I never really know what to expect when cross a border, but crossing into Belize was easy enough, well, easy enough for me. The Custom’s Officer asked me if I had any guns, any fruit, any tobacco, or artifacts. I told him I did have a couple of “artifacts”, but that I doubted that they were real. He just knowingly nodded, and waved me on.
It does seem that some people just attract trouble. Purple Shirt and Miss South Carolina, were detained for a while, having to answer some additional questions. Once they finally emerged from Customs, the small group of us Gringo tourists all piled into a cab, and headed to exchange our Guatemalan Quezales into Belizean Dollars. The cab then drove us into San Ignacio, and I was dropped off at the San Ignacio Hotel, where I had made reservations. My travel guide had said was a bit expensive, but “so much better than anywhere else”. The room cost me $18, and I was delighted to see that the hotel had a swimming pool.
All the way through Belize after crossing the border, the bus route had followed the beautiful Belize River, and from my bus window I had enviously watched people swimming and tubing in the river. Watching them splashing around in the coolness of the river, must have registered itself deep in my subconscious, because as soon as I had ditched my bags in my room, I wasted no time getting into the hotel’s pool. It was wonderful.
While I was enjoying the refreshing water in a gluttonous way, another Gringo walked to the pool and joined me. His name was Fred, an electrical contractor from Virginia, who owned an old Gris mill and farm. Fred had come to San Ignacio to take a horse trip.
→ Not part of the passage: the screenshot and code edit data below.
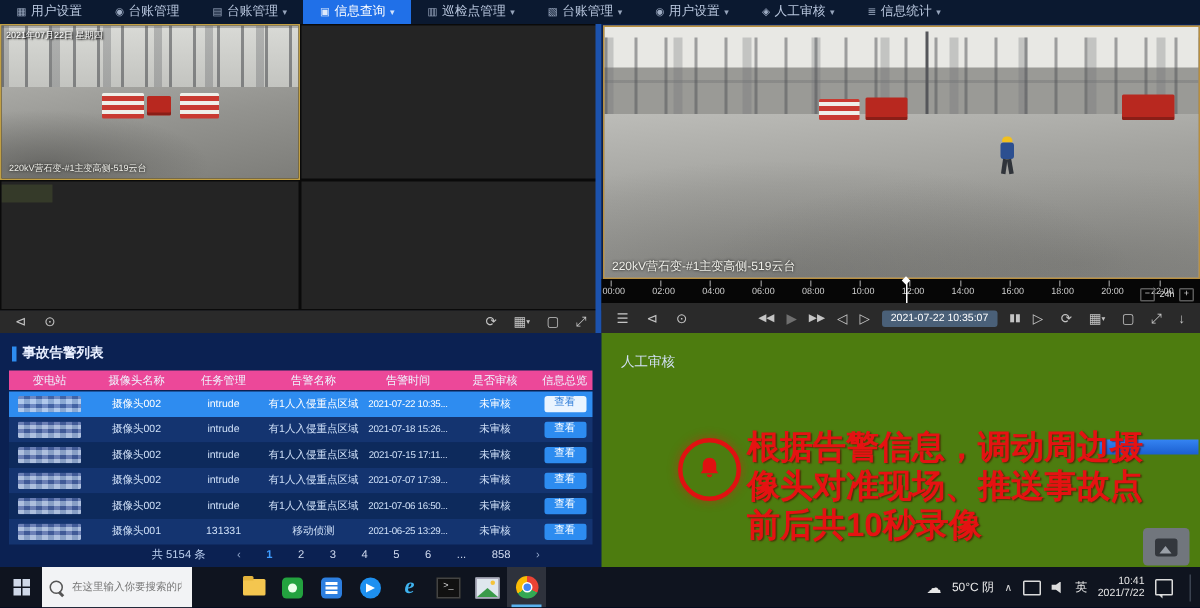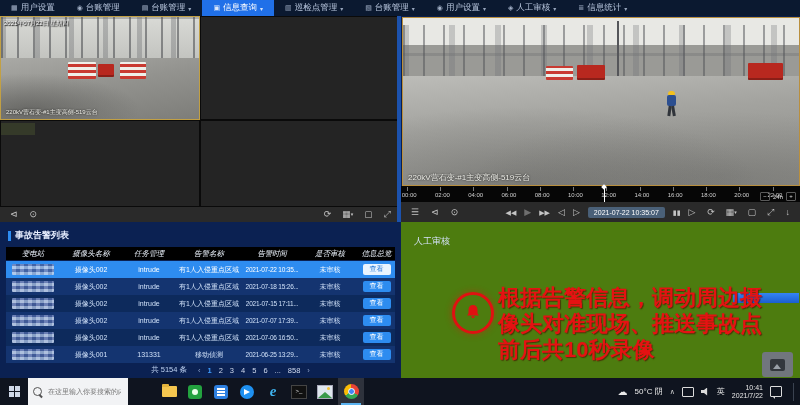--- a/index.html
+++ b/index.html
@@ -81,7 +81,7 @@
   .ptitle{position:absolute;left:8px;top:7px;display:flex;align-items:center;gap:4px;}
   .ptitle .bar{width:3px;height:10px;background:#2d8cf0;}
   .ptitle .t{color:#e8efff;font-size:9px;font-weight:bold;}
-  .thead{position:absolute;left:6px;top:25px;width:389px;height:13px;background:#000000;display:flex;font-style:italic;}
+  .thead{position:absolute;left:6px;top:25px;width:389px;height:13px;background:#ec4899;display:flex;}
   .thead span{color:#eef5ff;font-size:7.5px;line-height:13px;text-align:center;}
   .trow{position:absolute;left:6px;width:389px;height:17px;display:flex;align-items:center;cursor:pointer;}
   .trow.odd{background:#143470;}

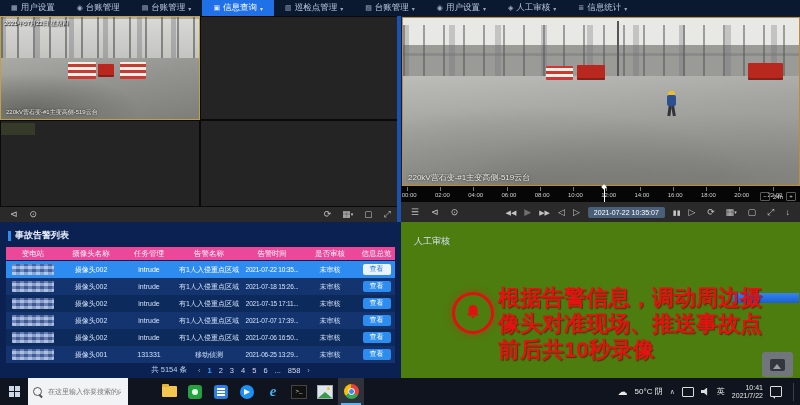--- a/index.html
+++ b/index.html
@@ -102,7 +102,7 @@
            padding:1.5px 7px;cursor:pointer;line-height:1.2;}
   .trow.sel .viewbtn{background:#eaf4ff;color:#2d7cd8;}
   .pgn{position:absolute;left:0;bottom:3px;width:401px;display:flex;justify-content:center;
-       align-items:flex-end;gap:7px;font-size:7.5px;color:#cfd9ee;padding-left:60px;box-sizing:border-box;}
+       align-items:flex-start;gap:17px;font-size:7.5px;color:#cfd9ee;padding-left:60px;box-sizing:border-box;}
   .pgn .tot{color:#bcd0f0;margin-right:4px;}
   .pgn .pg{cursor:pointer;}
   .pgn .pg.on{color:#3f9dff;font-weight:bold;}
He was interested in starting an outfitting company at his farm, taking tourists through trails in a nearby National Forest in the Blue Ridge Mountains and wanted to experience the horse trip in Belize. Unfortunately for Fred, the Belize horse trip never materialized, because he was unable to contact, the “contact” for the excursion.
After all of my struggles trying to communicate in Spanish during my stays in Mexico and Guatemala, it was so ridiculously easy to be in Belize, where English as one of its Official Languages, allowing me to communicate all of my needs and questions in my “mother tongue”. Staying at the San Ignacio Hotel was also a treat, because, unlike the previous places I had stayed in, everything there worked. Well, almost everything, the main tap on the sink only allowed water to slowly dribble out.
Fred and I talked about everything. He is quite well-travelled and was working on a Masters Degree in Tourism, something I wasn’t even aware existed. He held liberal views and, like me, had been at the big Moratorium Against the Vietnam War March in Washington DC, way back 1969, although I didn’t remember seeing Fred among the 500,000 other demonstrators.